Activity
Without the pictures, retype each line below exactly as it stands.

Version comparison data
——————————
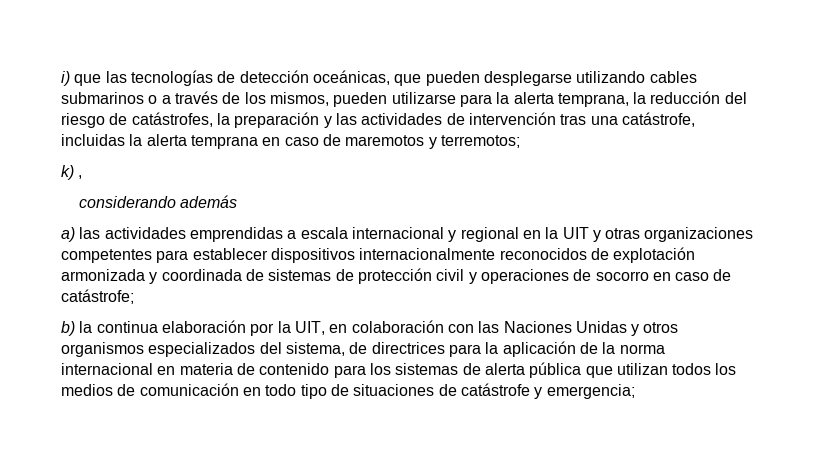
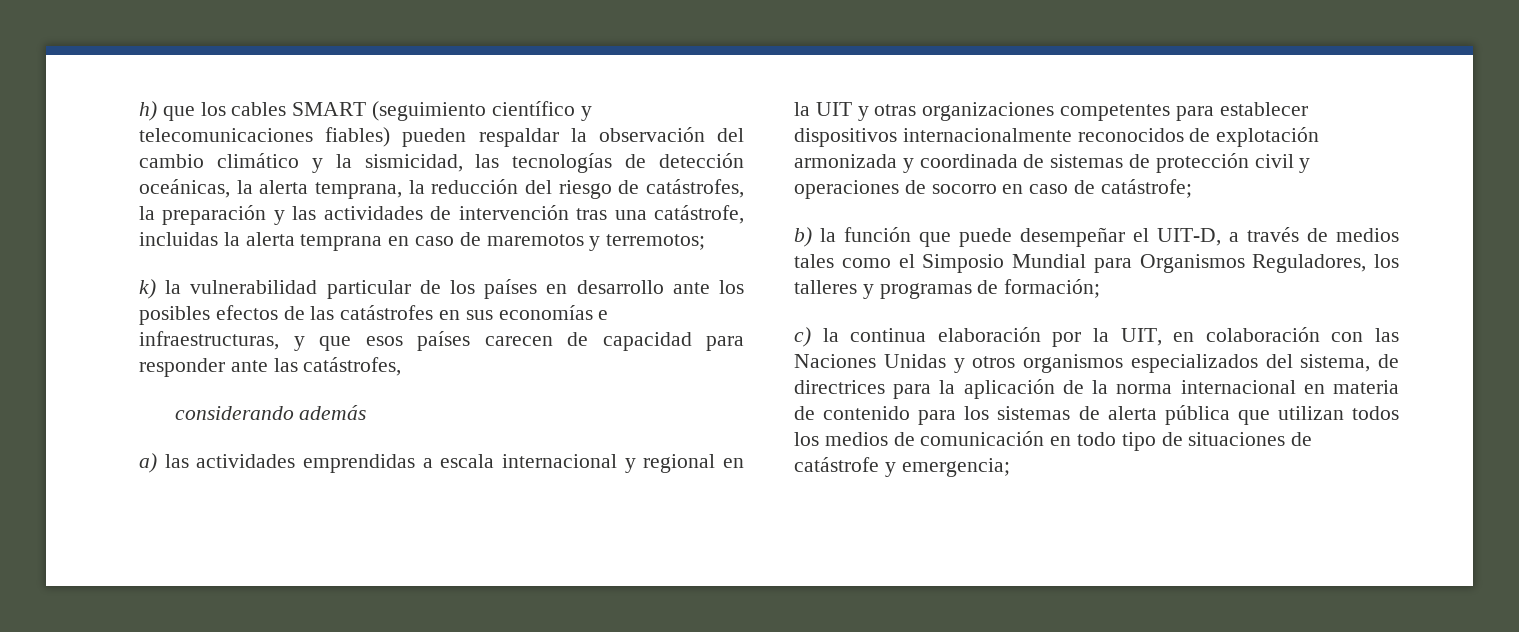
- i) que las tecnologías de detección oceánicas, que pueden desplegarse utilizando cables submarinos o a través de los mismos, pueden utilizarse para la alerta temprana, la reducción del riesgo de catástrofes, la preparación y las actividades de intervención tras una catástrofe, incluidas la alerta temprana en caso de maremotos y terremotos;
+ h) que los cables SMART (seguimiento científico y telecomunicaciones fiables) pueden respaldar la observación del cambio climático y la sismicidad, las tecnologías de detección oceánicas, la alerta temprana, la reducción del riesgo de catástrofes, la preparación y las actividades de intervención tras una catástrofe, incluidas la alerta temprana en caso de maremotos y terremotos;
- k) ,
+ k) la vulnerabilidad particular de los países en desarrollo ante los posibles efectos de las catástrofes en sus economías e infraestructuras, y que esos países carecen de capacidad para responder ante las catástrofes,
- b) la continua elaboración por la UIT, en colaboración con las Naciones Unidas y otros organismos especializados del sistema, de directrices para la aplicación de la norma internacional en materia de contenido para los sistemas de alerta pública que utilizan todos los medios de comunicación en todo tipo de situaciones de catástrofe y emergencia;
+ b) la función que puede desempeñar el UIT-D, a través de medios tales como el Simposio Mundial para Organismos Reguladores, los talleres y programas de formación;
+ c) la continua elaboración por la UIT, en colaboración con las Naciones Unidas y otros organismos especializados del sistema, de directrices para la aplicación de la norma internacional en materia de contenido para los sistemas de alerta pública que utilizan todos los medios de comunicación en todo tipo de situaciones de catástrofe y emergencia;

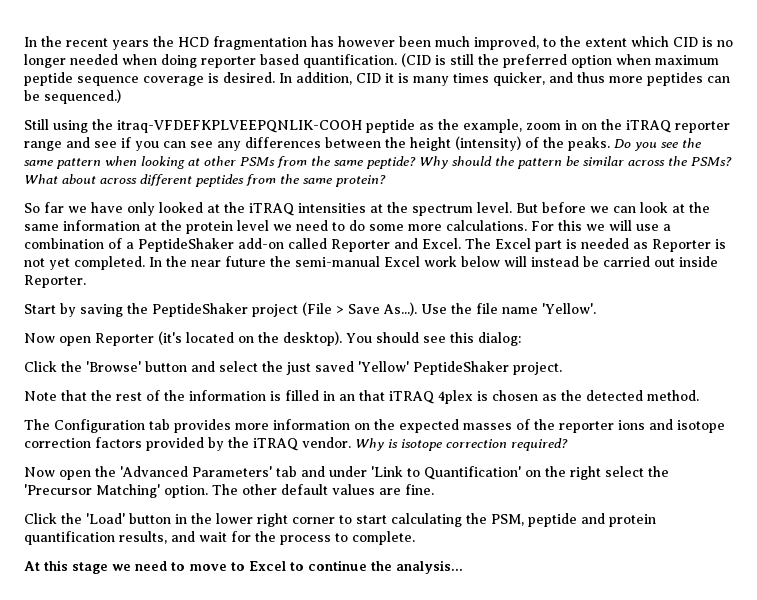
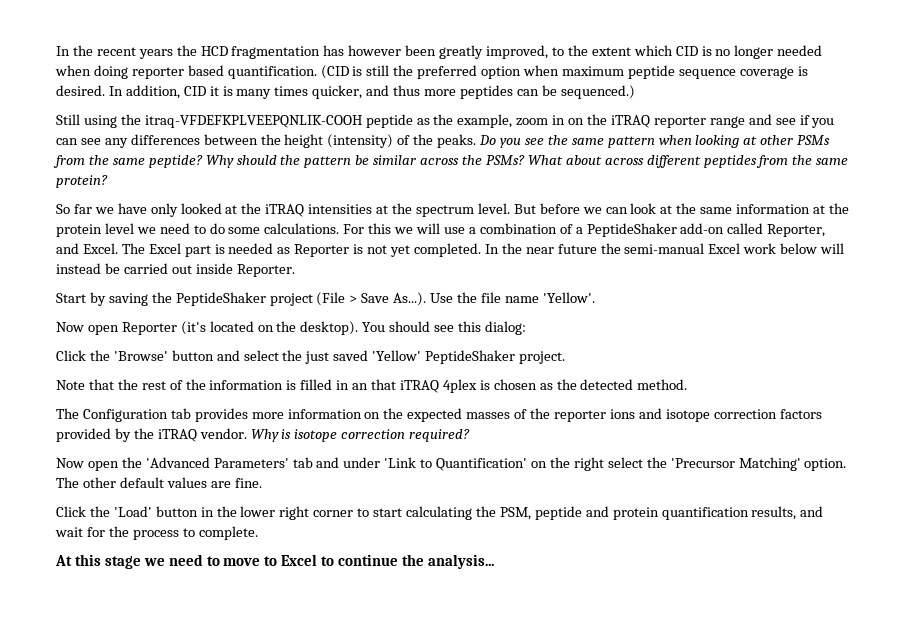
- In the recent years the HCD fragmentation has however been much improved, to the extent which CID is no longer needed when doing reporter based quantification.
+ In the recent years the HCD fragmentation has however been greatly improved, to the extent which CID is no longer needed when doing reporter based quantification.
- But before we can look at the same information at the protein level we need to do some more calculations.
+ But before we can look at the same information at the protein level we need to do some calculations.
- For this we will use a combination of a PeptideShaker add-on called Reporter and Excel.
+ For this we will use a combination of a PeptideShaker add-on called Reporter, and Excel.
——————————
Answer section
- i) que las tecnologías de detección oceánicas, que pueden desplegarse utilizando cables submarinos o a través de los mismos, pueden utilizarse para la alerta temprana, la reducción del riesgo de catástrofes, la preparación y las actividades de intervención tras una catástrofe, incluidas la alerta temprana en caso de maremotos y terremotos;
+ h) que los cables SMART (seguimiento científico y telecomunicaciones fiables) pueden respaldar la observación del cambio climático y la sismicidad, las tecnologías de detección oceánicas, la alerta temprana, la reducción del riesgo de catástrofes, la preparación y las actividades de intervención tras una catástrofe, incluidas la alerta temprana en caso de maremotos y terremotos;
- k) ,
+ k) la vulnerabilidad particular de los países en desarrollo ante los posibles efectos de las catástrofes en sus economías e infraestructuras, y que esos países carecen de capacidad para responder ante las catástrofes,
- b) la continua elaboración por la UIT, en colaboración con las Naciones Unidas y otros organismos especializados del sistema, de directrices para la aplicación de la norma internacional en materia de contenido para los sistemas de alerta pública que utilizan todos los medios de comunicación en todo tipo de situaciones de catástrofe y emergencia;
+ b) la función que puede desempeñar el UIT-D, a través de medios tales como el Simposio Mundial para Organismos Reguladores, los talleres y programas de formación;
+ c) la continua elaboración por la UIT, en colaboración con las Naciones Unidas y otros organismos especializados del sistema, de directrices para la aplicación de la norma internacional en materia de contenido para los sistemas de alerta pública que utilizan todos los medios de comunicación en todo tipo de situaciones de catástrofe y emergencia;

- In the recent years the HCD fragmentation has however been much improved, to the extent which CID is no longer needed when doing reporter based quantification.
+ In the recent years the HCD fragmentation has however been greatly improved, to the extent which CID is no longer needed when doing reporter based quantification.
- But before we can look at the same information at the protein level we need to do some more calculations.
+ But before we can look at the same information at the protein level we need to do some calculations.
- For this we will use a combination of a PeptideShaker add-on called Reporter and Excel.
+ For this we will use a combination of a PeptideShaker add-on called Reporter, and Excel.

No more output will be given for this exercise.